Sept. 2, 2022 Updated Fri., Sept. 2, 2022 at 7:53 p.m.

Storage tanks are shown at the BP Cherry Point Refinery near Blaine, Wash., on Nov. 19, 2021.   (James MacDonald/Bloomberg )
Storage tanks are shown at the BP Cherry Point Refinery near Blaine, Wash., on Nov. 19, 2021.  (James MacDonald/Bloomberg )
By Julia Fanzeres Bloomberg

Oil rose, paring a hefty weekly decline, as OPEC ministers and allies prepare to discuss crude output amid a cloudy outlook for a new Iranian nuclear accord.

West Texas Intermediate futures climbed above $89 a barrel on Friday, trimmng the weekly gain to about 6%.

Earlier in the week, oil came under pressure as tighter monetary policy and renewed anti-virus lockdowns in China spurred demand concerns.

Meanwhile, traders shrugged off an announcement by G-7 leaders of plans to cap the price of Russian crude in retaliation for Vladimir Putin’s aggression in Ukraine.

The G-7 move is largely symbolic “as the Russians are proving capable of circumventing restrictions already imposed by the G-7 countries, and hitting a record high export volume in August despite sanctions,” analysts at wholesale-fuel distributor TACenergy wrote in a note to clients.

The bullish sentiment was bolstered by a setback in negotiations over Iran’s nuclear program after the U.S. State Department said the Islamic Republic’s latest response was “not constructive.”

The talks are being closely watched by oil traders because any deal to relax sanctions could allow more Iranian crude to flow into markets.

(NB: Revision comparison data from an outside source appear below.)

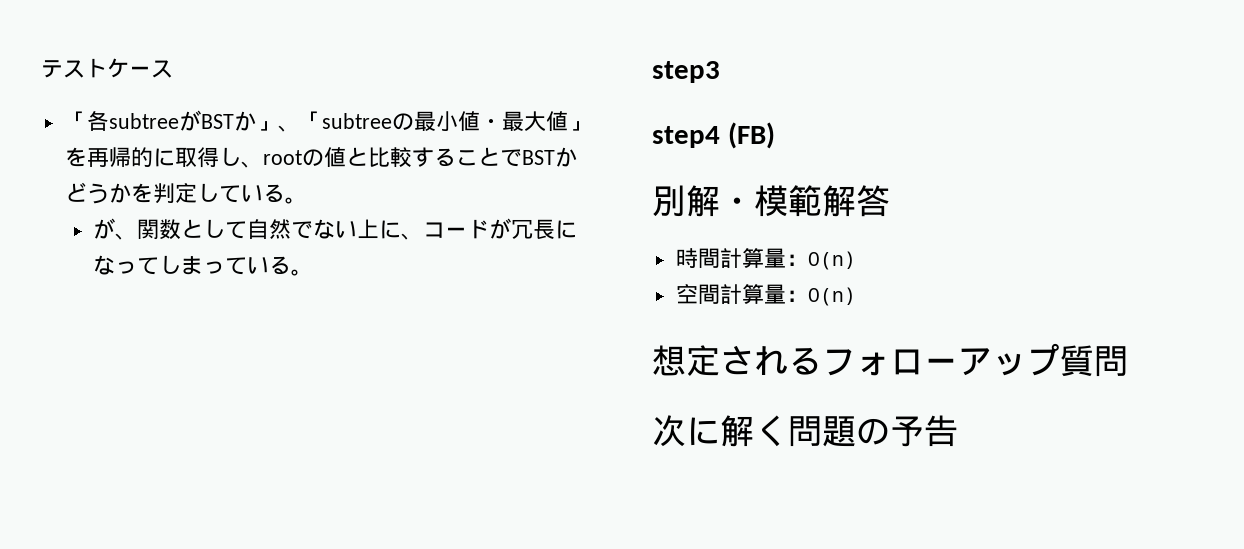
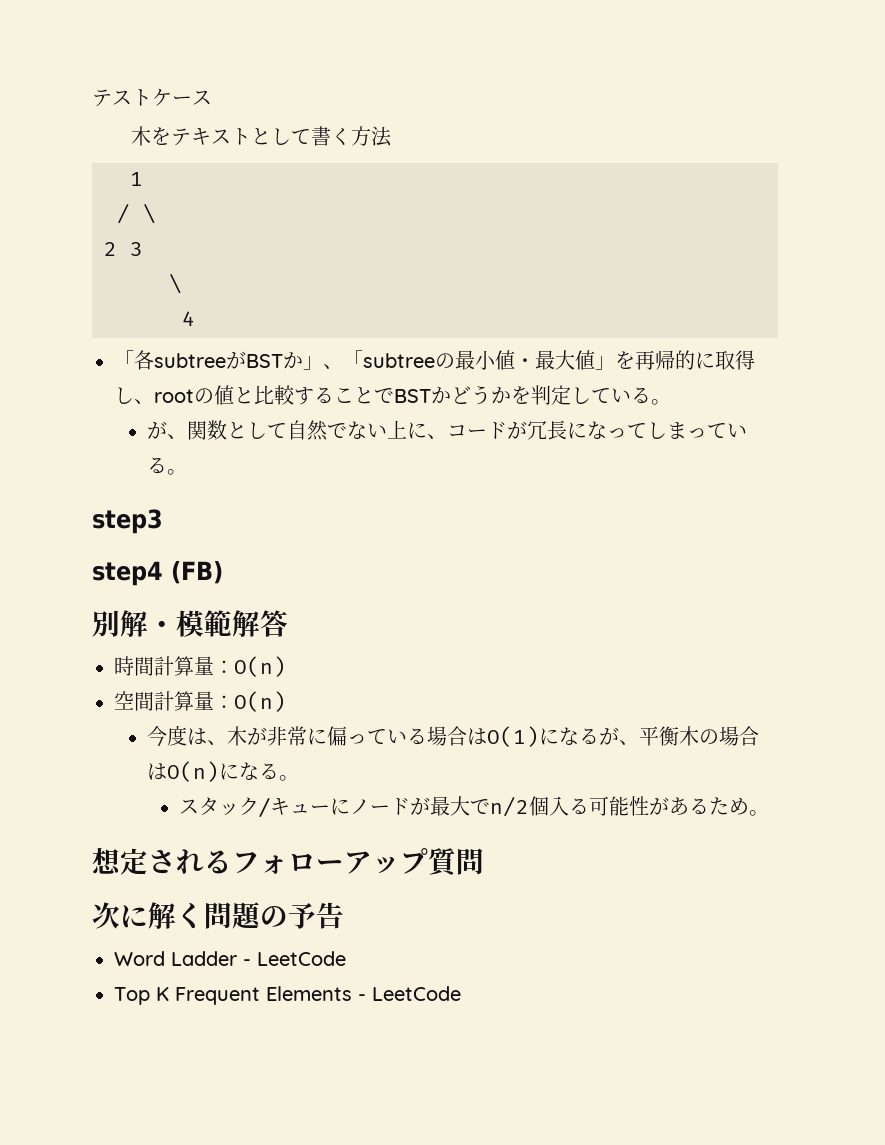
+ 木をテキストとして書く方法
+ 1
+ / \
+ 2 3
+ \
+ 4
+ 今度は、木が非常に偏っている場合はO(1)になるが、平衡木の場合はO(n)になる。
+ スタック/キューにノードが最大でn/2個入る可能性があるため。
+ Word Ladder - LeetCode
+ Top K Frequent Elements - LeetCode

Oil fell by more than 20% in the three months through August, erasing all of the gains since Russia’s late-February invasion of Ukraine.

The price retreat poses a challenge for the Organization of Petroleum Exporting Countries and its allies, with ministers due to meet Monday to plan output policy.

While OPEC-watchers expect the group to keep supplies steady, Saudi Arabian Energy Minister Prince Abdulaziz bin Salman raised the possibility of a production cut in remarks last week.